Data for the task START

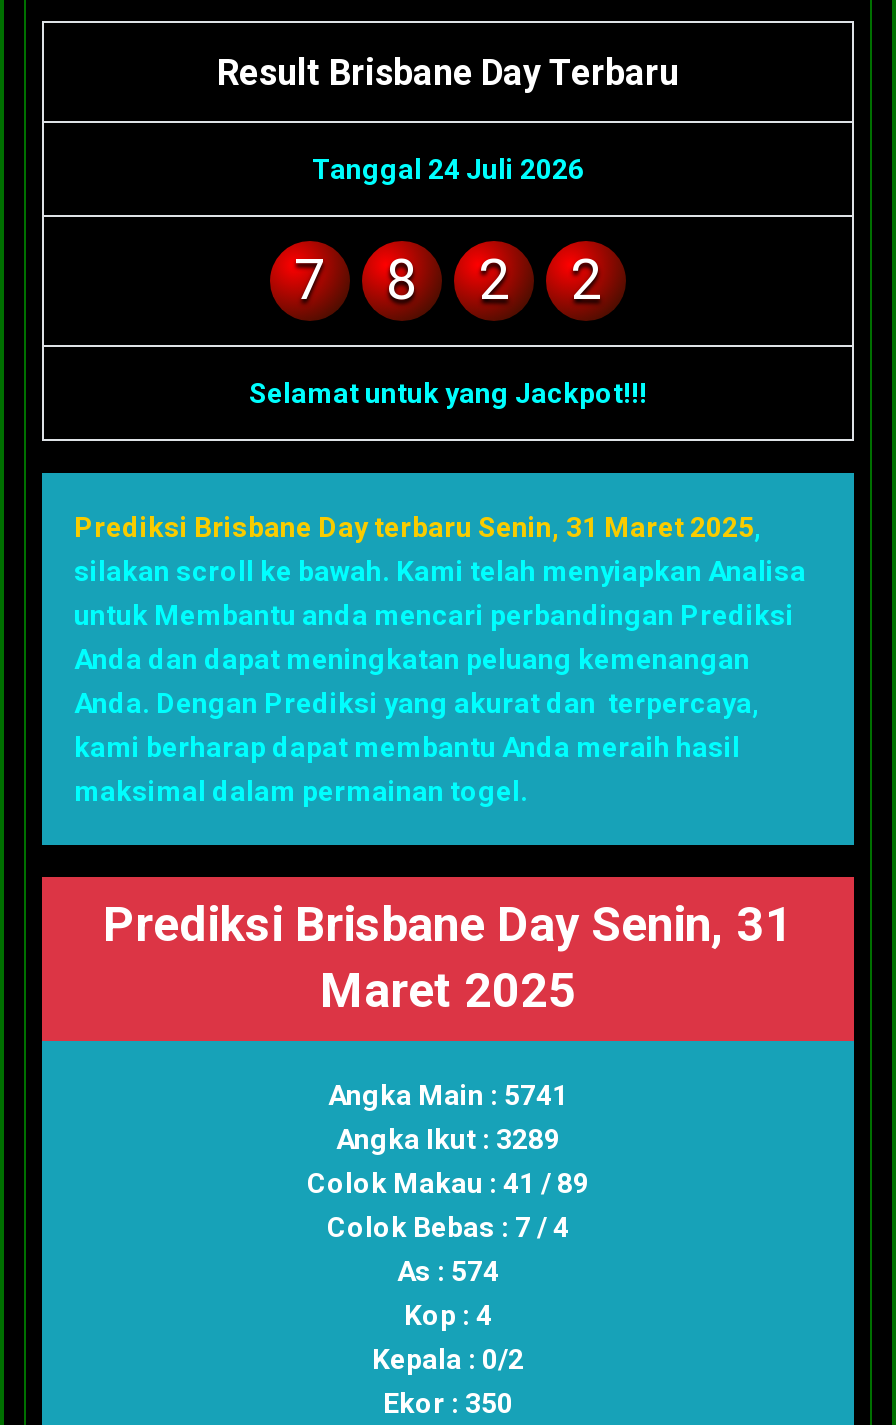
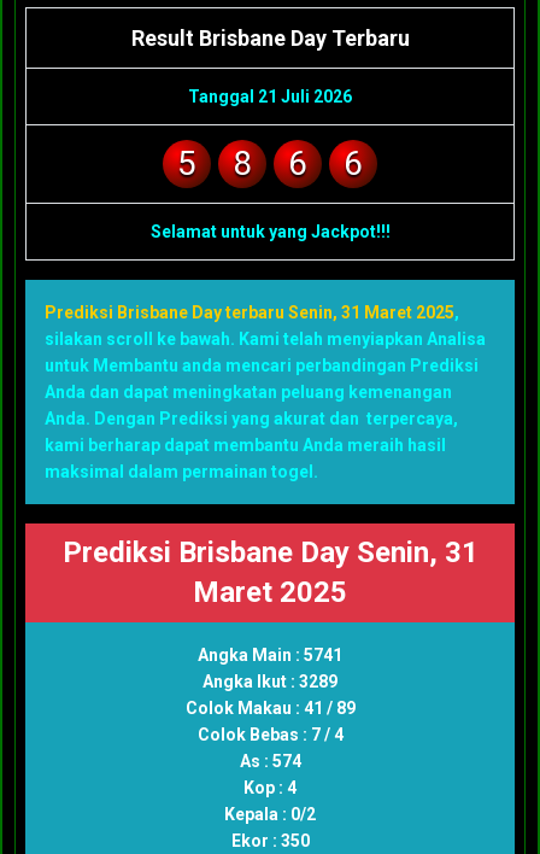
[312,152,584,184] Tanggal 24 Juli 2026 -> [188,86,352,106] Tanggal 21 Juli 2026
[294,246,326,312] 7 -> [177,143,196,183] 5
[478,246,510,312] 2 -> [288,143,307,183] 6
[570,246,602,312] 2 -> [344,143,363,183] 6

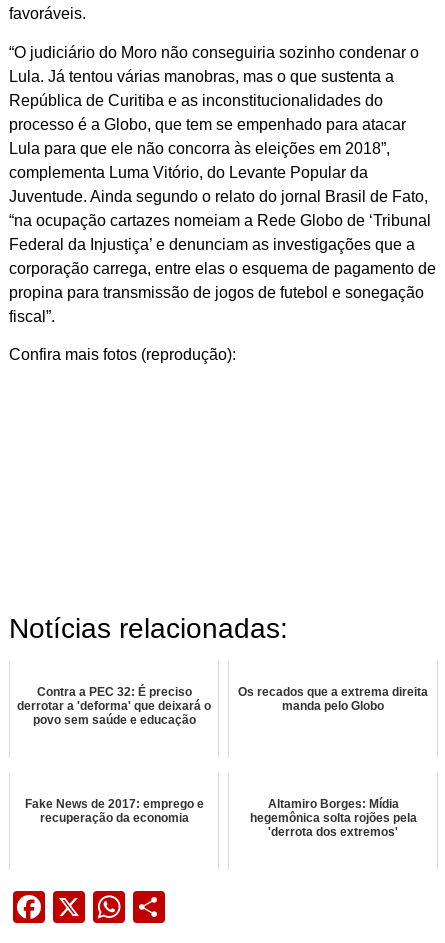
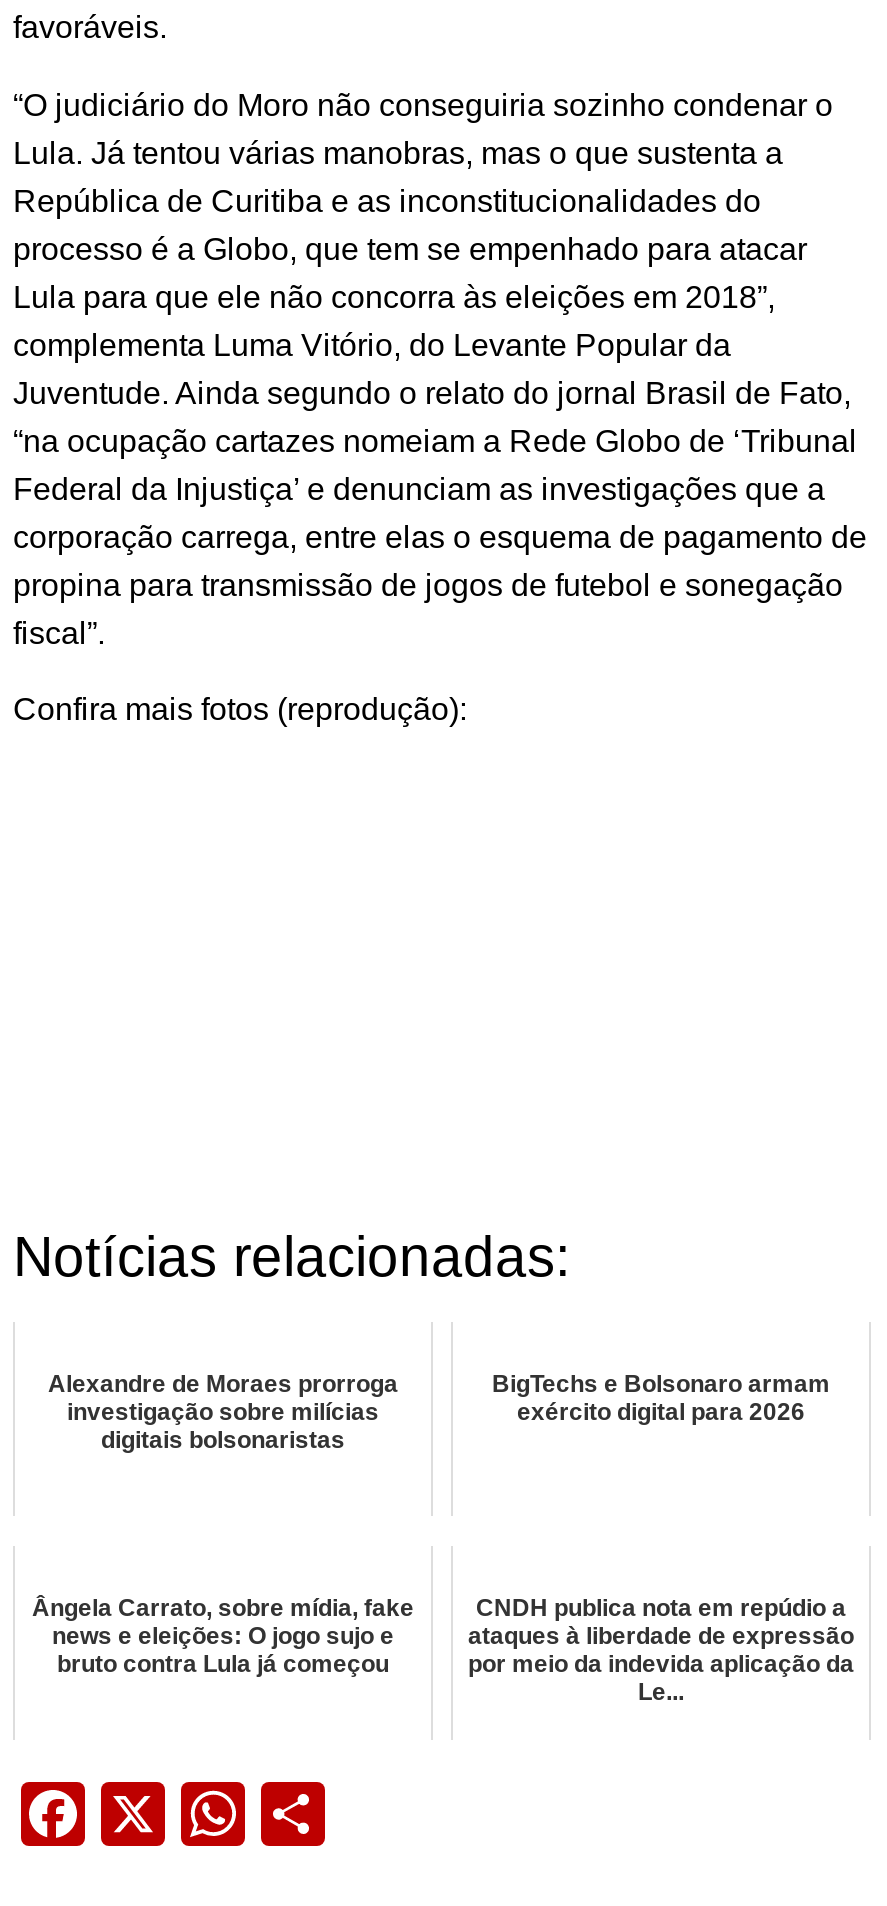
[17,685,211,727] Contra a PEC 32: É preciso | derrotar a 'deforma' que deixará o | povo sem saúde e educação -> [48,1370,398,1454] Alexandre de Moraes prorroga | investigação sobre milícias | digitais bolsonaristas
[238,685,428,713] Os recados que a extrema direita | manda pelo Globo -> [492,1370,830,1426] BigTechs e Bolsonaro armam | exército digital para 2026
[24,797,204,825] Fake News de 2017: emprego e | recuperação da economia -> [32,1594,414,1678] Ângela Carrato, sobre mídia, fake | news e eleições: O jogo sujo e | bruto contra Lula já começou
[250,797,416,839] Altamiro Borges: Mídia | hegemônica solta rojões pela | 'derrota dos extremos' -> [468,1594,854,1706] CNDH publica nota em repúdio a | ataques à liberdade de expressão | por meio da indevida aplicação da | Le...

Data for the task END

◆ What the task asks:
Everything in the records should be repeated exactly except the images.

◆ Answer below:
[312,152,584,184] Tanggal 24 Juli 2026 -> [188,86,352,106] Tanggal 21 Juli 2026
[294,246,326,312] 7 -> [177,143,196,183] 5
[478,246,510,312] 2 -> [288,143,307,183] 6
[570,246,602,312] 2 -> [344,143,363,183] 6

[17,685,211,727] Contra a PEC 32: É preciso | derrotar a 'deforma' que deixará o | povo sem saúde e educação -> [48,1370,398,1454] Alexandre de Moraes prorroga | investigação sobre milícias | digitais bolsonaristas
[238,685,428,713] Os recados que a extrema direita | manda pelo Globo -> [492,1370,830,1426] BigTechs e Bolsonaro armam | exército digital para 2026
[24,797,204,825] Fake News de 2017: emprego e | recuperação da economia -> [32,1594,414,1678] Ângela Carrato, sobre mídia, fake | news e eleições: O jogo sujo e | bruto contra Lula já começou
[250,797,416,839] Altamiro Borges: Mídia | hegemônica solta rojões pela | 'derrota dos extremos' -> [468,1594,854,1706] CNDH publica nota em repúdio a | ataques à liberdade de expressão | por meio da indevida aplicação da | Le...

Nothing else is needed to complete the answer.